Stored items from a collection:
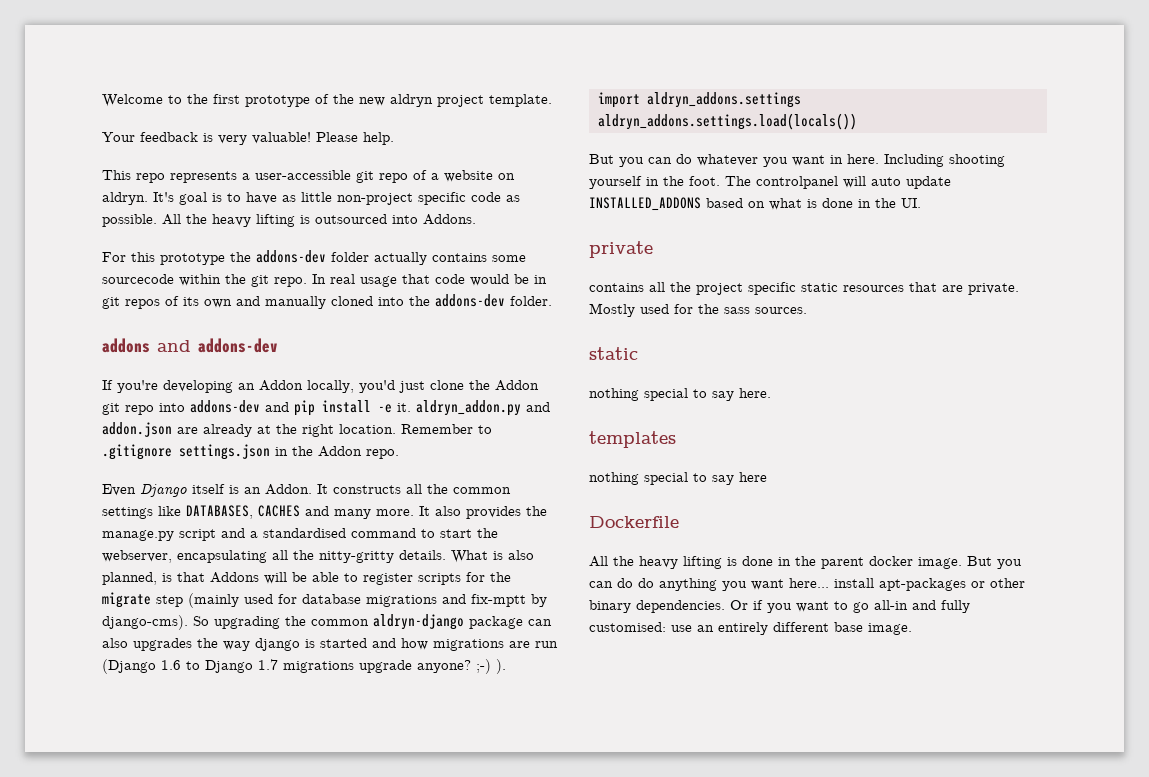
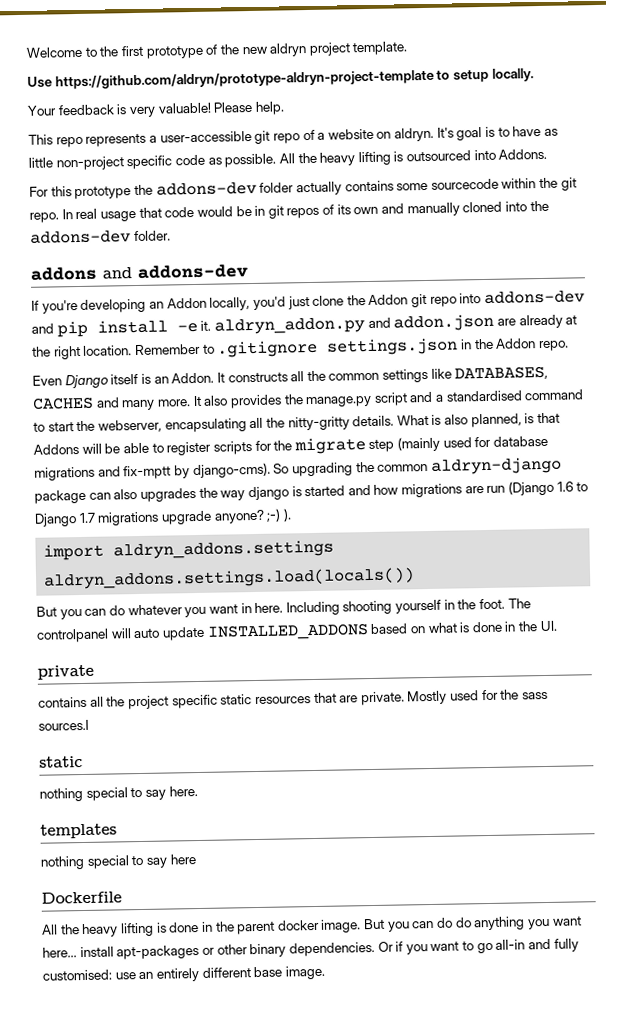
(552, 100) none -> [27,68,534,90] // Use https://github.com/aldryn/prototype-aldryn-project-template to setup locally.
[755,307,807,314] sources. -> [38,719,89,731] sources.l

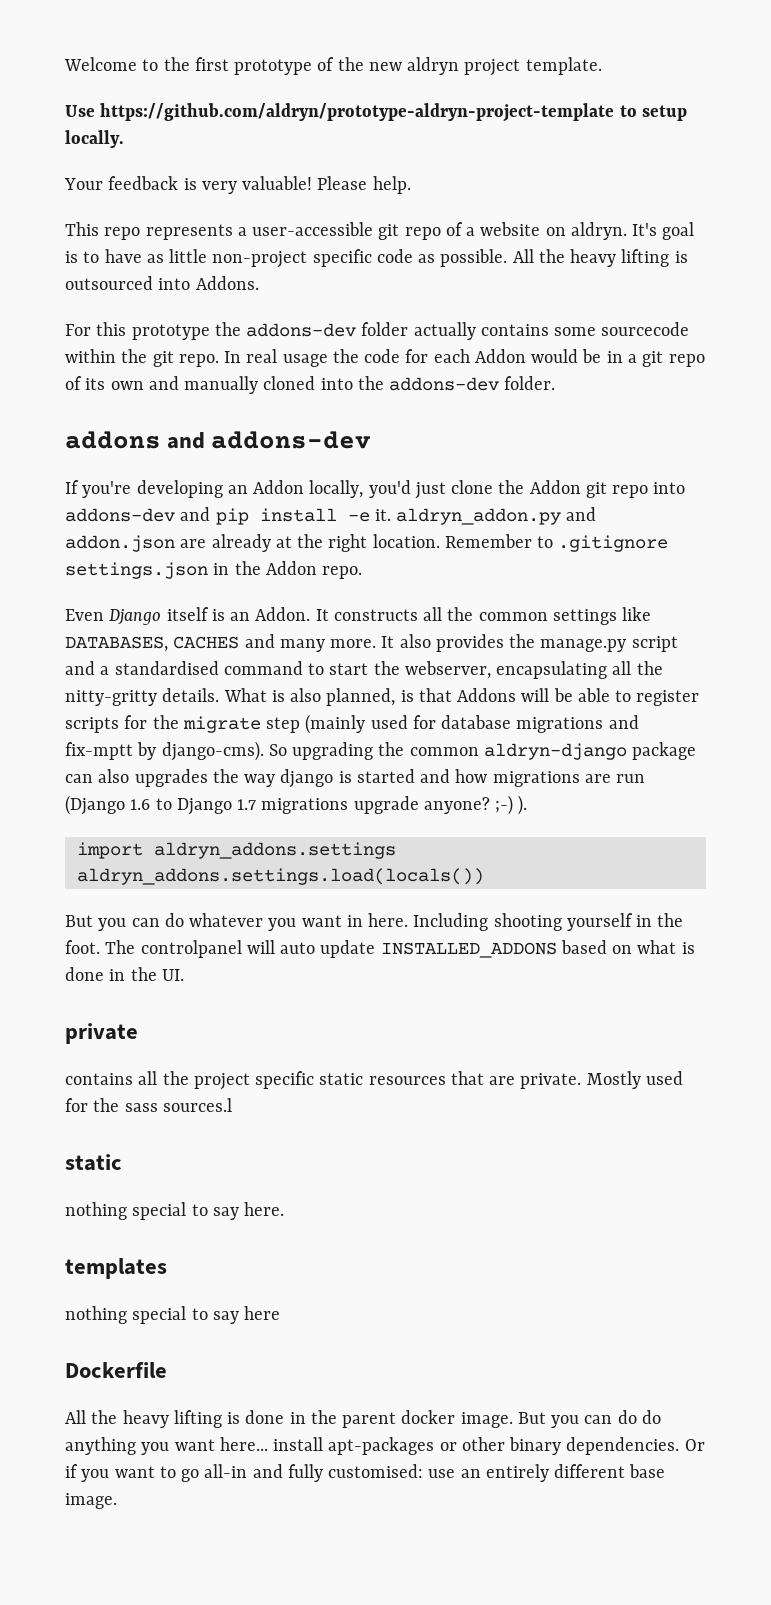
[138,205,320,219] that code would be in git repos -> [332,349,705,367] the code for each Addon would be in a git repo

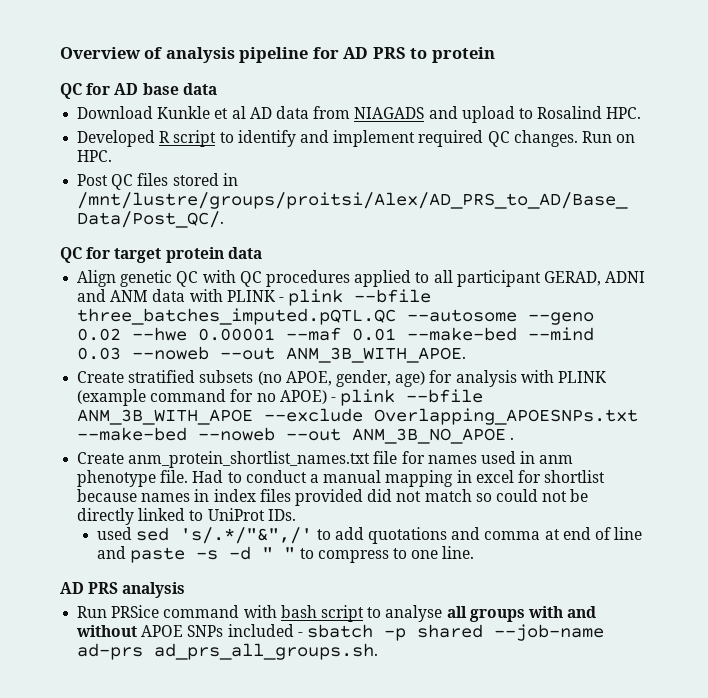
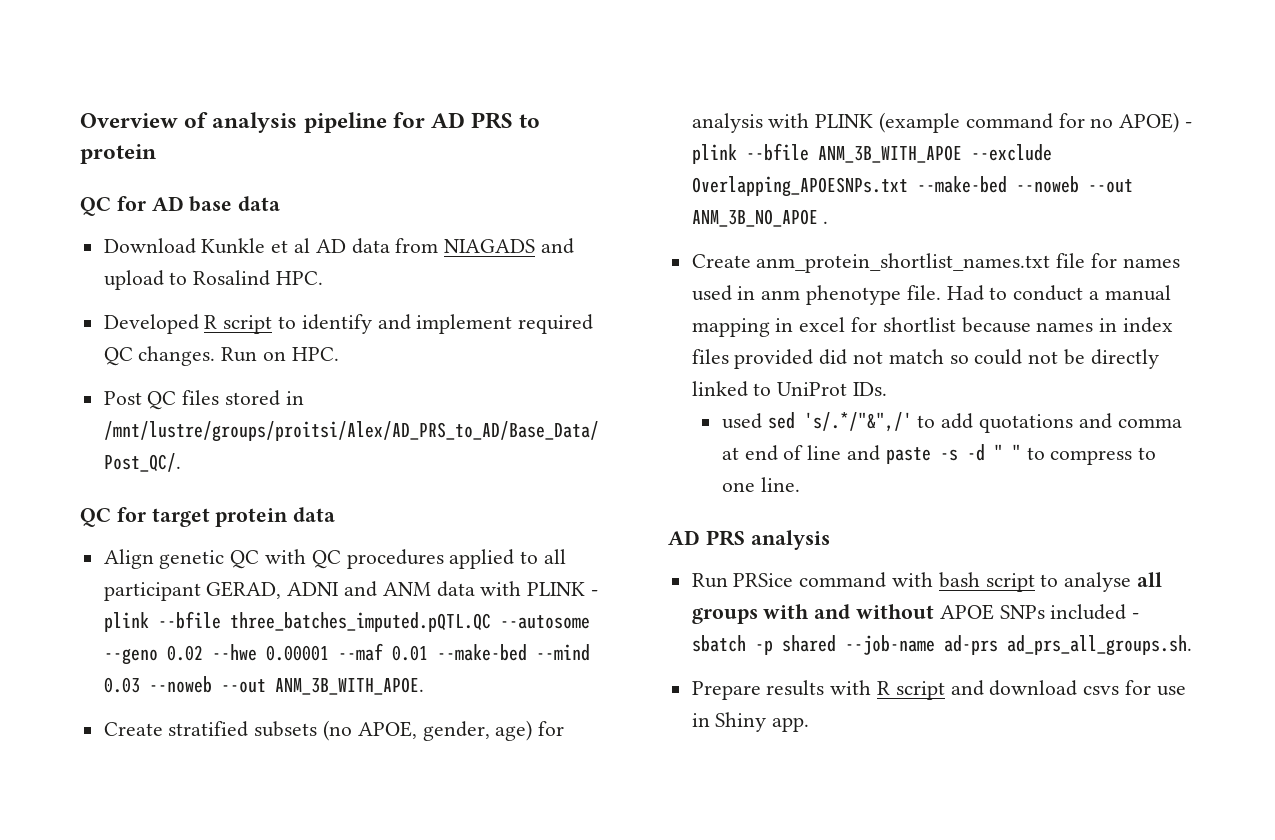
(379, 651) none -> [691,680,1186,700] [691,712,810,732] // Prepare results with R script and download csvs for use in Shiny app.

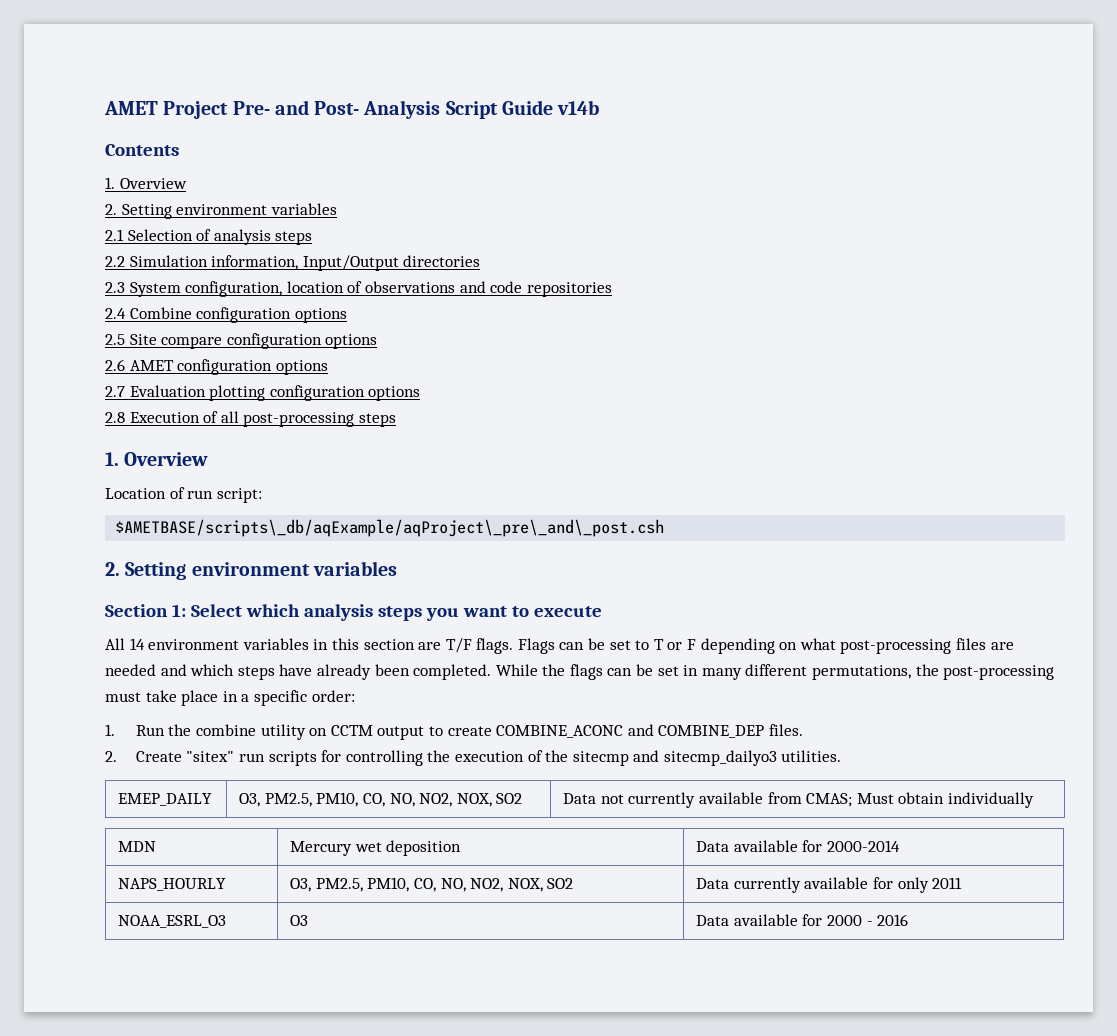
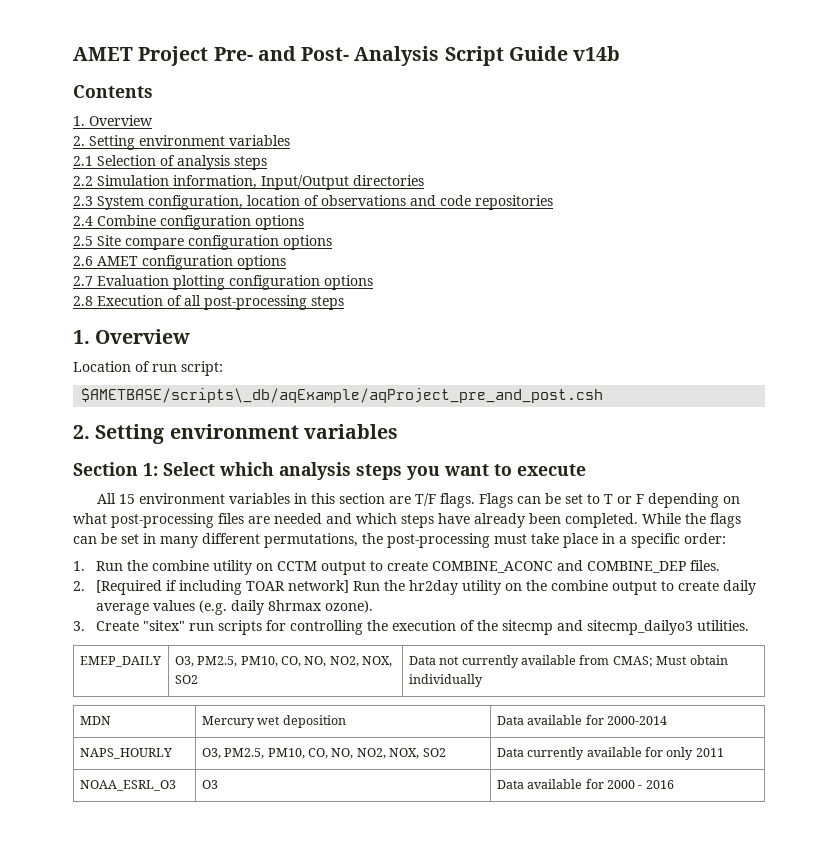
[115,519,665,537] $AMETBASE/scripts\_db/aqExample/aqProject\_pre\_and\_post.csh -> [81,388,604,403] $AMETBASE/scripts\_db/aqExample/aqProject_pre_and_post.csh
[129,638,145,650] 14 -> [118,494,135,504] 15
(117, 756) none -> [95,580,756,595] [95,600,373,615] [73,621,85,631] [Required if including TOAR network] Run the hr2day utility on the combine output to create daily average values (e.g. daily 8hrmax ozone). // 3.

- **ACTIVITY**
Your task is to repeat the opening line of the entries above and each line after it, ending with the line that has "[129,638,145,650] 14 -> [118,494,135,504] 15". Do not include the pictures.

- **REPLY TO THE TASK**
(552, 100) none -> [27,68,534,90] // Use https://github.com/aldryn/prototype-aldryn-project-template to setup locally.
[755,307,807,314] sources. -> [38,719,89,731] sources.l

[138,205,320,219] that code would be in git repos -> [332,349,705,367] the code for each Addon would be in a git repo

(379, 651) none -> [691,680,1186,700] [691,712,810,732] // Prepare results with R script and download csvs for use in Shiny app.

[115,519,665,537] $AMETBASE/scripts\_db/aqExample/aqProject\_pre\_and\_post.csh -> [81,388,604,403] $AMETBASE/scripts\_db/aqExample/aqProject_pre_and_post.csh
[129,638,145,650] 14 -> [118,494,135,504] 15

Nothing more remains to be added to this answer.